Recently Added Articles as of April 25

Lots in the news this week. Perhaps none bigger than the changes at the CFPB to provide more information on the context of investigations. They’ve also announced a symposia series to provide additional education and garner feedback. The FDIC and Duke University team up for a conference to discuss fintech and the future of banking. Wells Fargo shareholders get angry in the annual meeting. There was a banks vs credit unions round. The FTC action to bar a payment processor that didn’t heed its enforcement directive. What a week!

FTC permanently bans a payment processor: After violating a 2009 federal district court order, a payment processor can no longer engage in or assist with payment processing and is fined an additional $1.8 million. The 2009 judgement and order required the processor to review their merchant clients to verify they weren’t involved in unfair or deceptive practices. Looks like the FTC found that the payment processor didn’t follow through with the request. They can’t say they weren’t warned.

FinCEN holds a stark reminder of the importance of registering: Major penalties are in store for those who ignore anti-money laundering (AML) laws. Take Eric Powers case in consideration. Powers will receive a $35,000 fine and is prohibited from engaging in money transmission services or any type of activity that makes him a money services business (MSB) due to failure to follow laws. He didn’t register as a MSB, file a CTR nor did he have any policies and procedures developed around BSA. His negligence has caused him to be the first peer-to-peer virtual currency exchanger to be penalized for failure to file a CTR.

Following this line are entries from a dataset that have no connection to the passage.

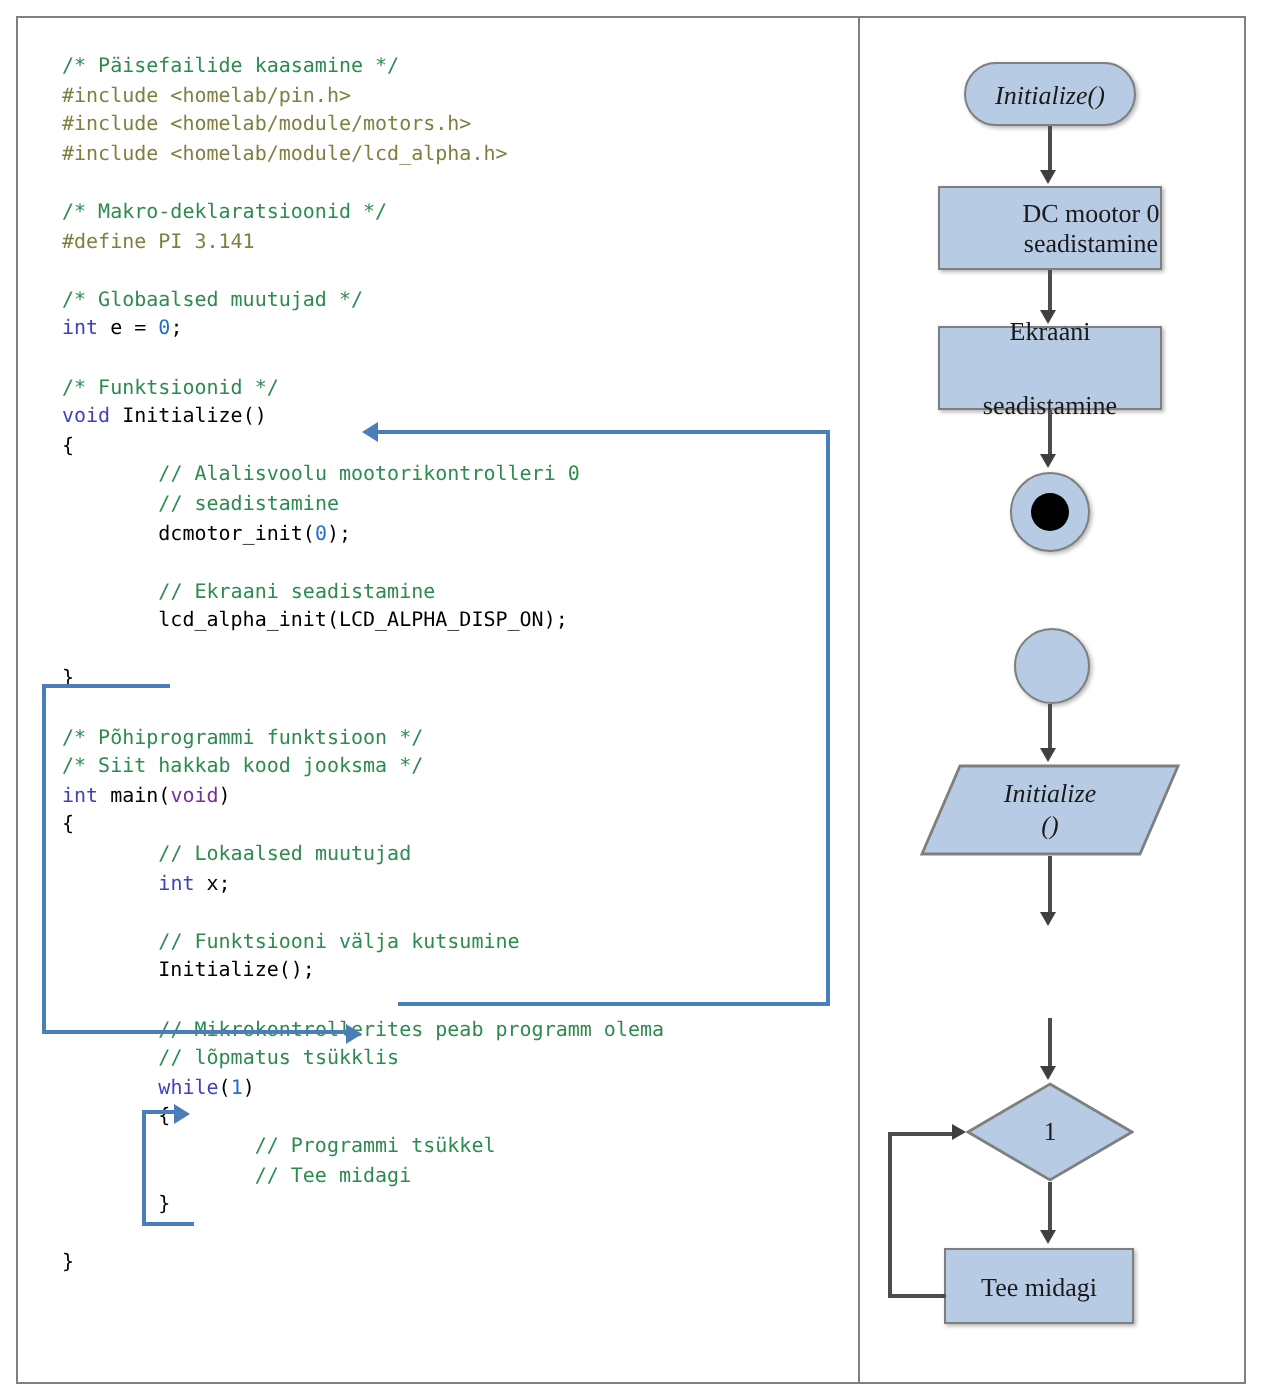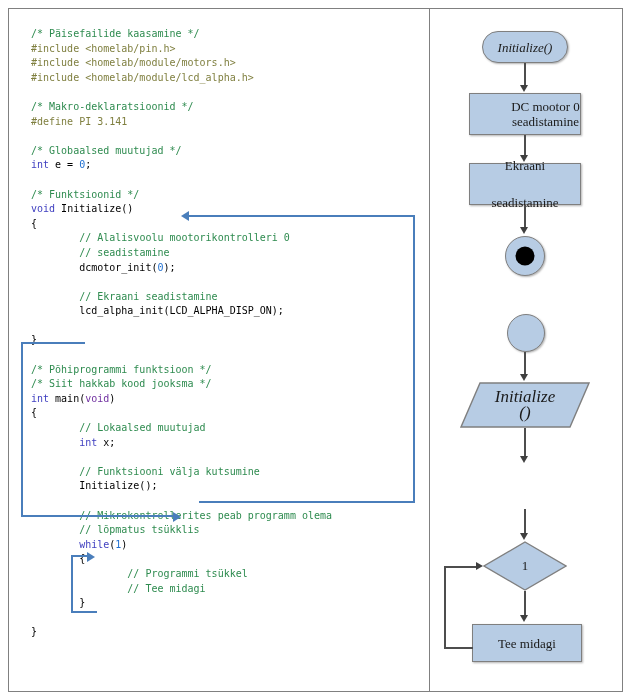--- a/index.html
+++ b/index.html
@@ -123,21 +123,21 @@
   .f-para-text {
     position: absolute;
     left: 0; top: 0;
     width: 100%; height: 100%;
     display: flex;
     flex-direction: column;
     align-items: center;
     justify-content: center;
     font-family: "Liberation Serif", serif;
     font-style: italic;
-    font-size: 17px;
+    font-size: 13px;
     line-height: 16px;
     color: #1a1a1a;
     pointer-events: none;
   }
   .f-diamond-wrap { position: absolute; }
   .f-diamond-text {
     position: absolute;
     left: 0; top: 0;
     width: 100%; height: 100%;
     display: flex;
@@ -239,21 +239,21 @@
 
     <div class="f-diamond-wrap" style="left:53px; top:532px; width:84px; height:50px;">
       <svg width="84" height="50" viewBox="0 0 84 50">
         <polygon points="42,1 83,25 42,49 1,25" fill="#b7cce4" stroke="#7f7f7f" stroke-width="1.4"></polygon>
       </svg>
       <span class="f-diamond-text">1</span>
     </div>
     <div class="conn" style="left:94px; top:582px; width:1.6px; height:26px;"></div>
     <div class="conn-head ch-down" style="left:90px; top:606px;"></div>
 
-    <div class="fshape f-process" style="left:42px; top:615px; width:110px; height:38px;">
+    <div class="fshape f-process" style="left:42px; top:615px; width:95px; height:38px;">
       <span>Tee midagi</span>
     </div>
 
     <div class="conn" style="left:14px; top:638px; width:29px; height:1.6px;"></div>
     <div class="conn" style="left:14px; top:557px; width:1.6px; height:82px;"></div>
     <div class="conn" style="left:14px; top:557px; width:34px; height:1.6px;"></div>
     <div class="conn-head ch-right" style="left:46px; top:553px;"></div>
 
   </div>
 </div>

New Symposia Series from the CFPB: And without further ado…dun dun dun! Director Kathy Kraninger announces the bureau will publish proposed rules regarding the Fair Debt Collection Practices Act (FDCPA) and a symposium series to discuss and clarify the meaning of the “abusive acts or practices” term in UDAAP among other things to increase transparency in the bureau’s rulemaking. This will be the first topic of the series. This is what we’ve been waiting for!

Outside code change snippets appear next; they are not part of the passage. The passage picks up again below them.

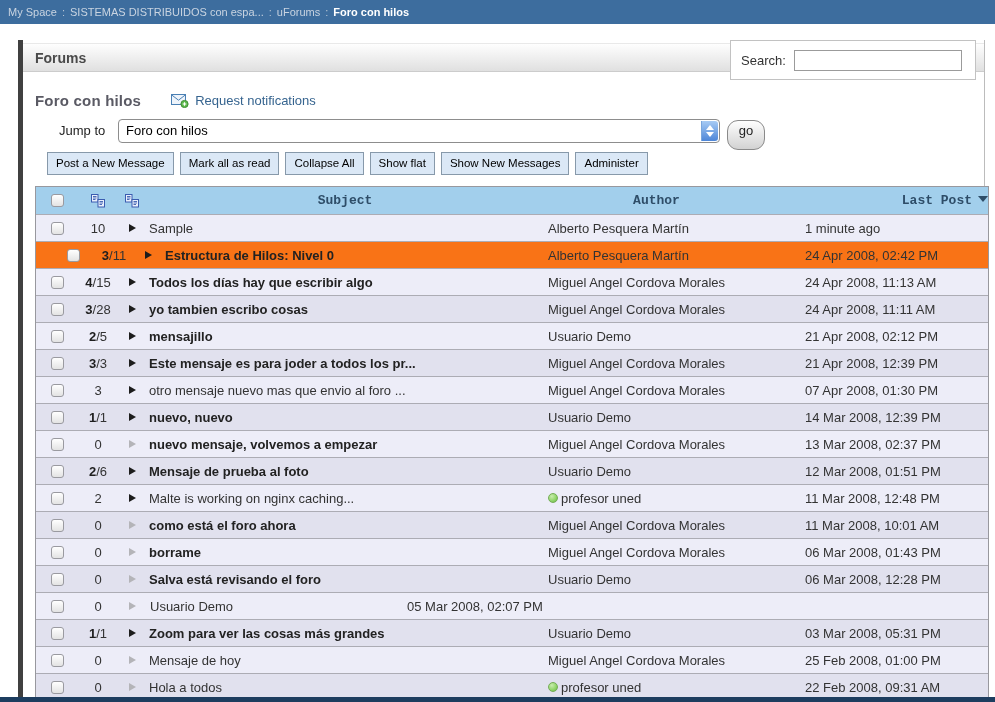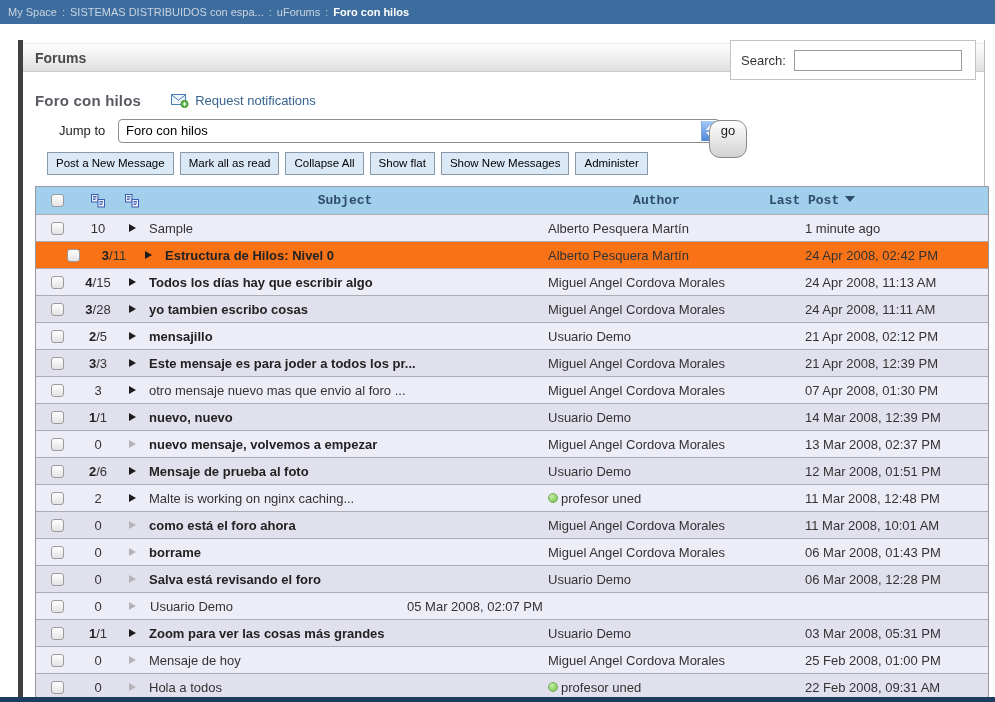--- a/index.html
+++ b/index.html
@@ -44,21 +44,21 @@
   .jump-row .jlabel { position:absolute; left:36px; top:4px; font-size:13px; color:#222; }
   .jump-select { position:absolute; left:95px; top:0; width:602px; height:24px; background:#fff;
                  border:1px solid #8d8d8d; border-radius:4px; cursor:pointer; }
   .jump-select .jval { position:absolute; left:7px; top:3px; font-size:13px; color:#000; }
   .jump-select .stepper { position:absolute; right:1px; top:1px; bottom:1px; width:17px;
                  border-radius:0 3px 3px 0; background:linear-gradient(#a7cbf4,#4d86d8);
                  border-left:1px solid #7aa6dd; }
   .stepper .up, .stepper .down { position:absolute; left:4px; width:0; height:0; }
   .stepper .up   { top:4px;    border-left:4.5px solid transparent; border-right:4.5px solid transparent; border-bottom:5px solid #fff; }
   .stepper .down { bottom:4px; border-left:4.5px solid transparent; border-right:4.5px solid transparent; border-top:5px solid #fff; }
-  .go-btn { position:absolute; left:686px; top:1px; width:38px; height:38px; border-radius:11px;
+  .go-btn { position:absolute; left:704px; top:1px; width:38px; height:30px; border-radius:11px;
             border:1px solid #8a8a8a; background:linear-gradient(#fefefe,#d2d2d2);
             font-size:13px; color:#222; text-align:center; line-height:20px; cursor:pointer; }
 
   
   .btn-row { position:absolute; left:12px; top:112px; display:flex; gap:6px;padding-left:12px; }
   .tb-btn { height:23px; padding:0 8px; font-size:11.5px; color:#000;
             background:#dbe8f6; border:1px solid #8799aa; line-height:21px; cursor:pointer;
             font-family:"Liberation Sans", sans-serif; }
 
   
@@ -73,21 +73,21 @@
 
   .c-check   { flex:0 0 42px; display:flex; justify-content:center; }
   .c-count   { flex:0 0 40px; text-align:center; color:#333; }
   .c-count b { color:#1e1e1e; }
   .c-arrow   { flex:0 0 28px; display:flex; justify-content:center; }
   .c-subject { flex:1 1 auto; padding-left:3px; color:#333; white-space:nowrap; overflow:hidden; }
   .c-subject .bold { font-weight:bold; color:#222; }
   .c-author  { flex:0 0 225px; display:flex; align-items:center; padding-left:4px; color:#333; white-space:nowrap; }
   .c-last    { flex:0 0 219px; padding-left:36px; color:#333; white-space:nowrap; }
   .thead .c-subject, .thead .c-author { text-align:center; padding-left:0; display:block; }
-  .thead .c-last { padding-left:0; text-align:left; }
+  .thead .c-last { padding-left:0; text-align:right; }
 
   .checkbox { display:inline-block; width:13px; height:13px; border:1px solid #9a9aa0;
               border-radius:3px; background:linear-gradient(#ffffff,#e3e3e3); cursor:pointer; }
   .tri { width:0; height:0; border-top:4.5px solid transparent; border-bottom:4.5px solid transparent; cursor:pointer; }
   .tri-black { border-left:7px solid #1c1c1c; }
   .tri-gray  { border-left:7px solid #b4b4b8; }
   .dot { display:inline-block; width:10px; height:10px; border-radius:50%; margin-right:3px;
          background:radial-gradient(circle at 35% 30%, #c9ecae, #8fd468 60%, #6db348);
          border:1px solid #74ad56; }
   .sort-arrow { display:inline-block; width:0; height:0; margin-left:6px; vertical-align:2px;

Banks vs Credit Unions – the struggle continues: They’re staking out their grounds on membership for credit unions, in particular. Federal judges express concerns regarding the National Credit Union Administration’s (NCUA) field-of-membership rule and that it may need redlining as it may allow credit unions stretch the meaning of local community too far. It’s in question if credit unions should be permitted to exclude urban cores from their membership areas or not. A decision has not been made.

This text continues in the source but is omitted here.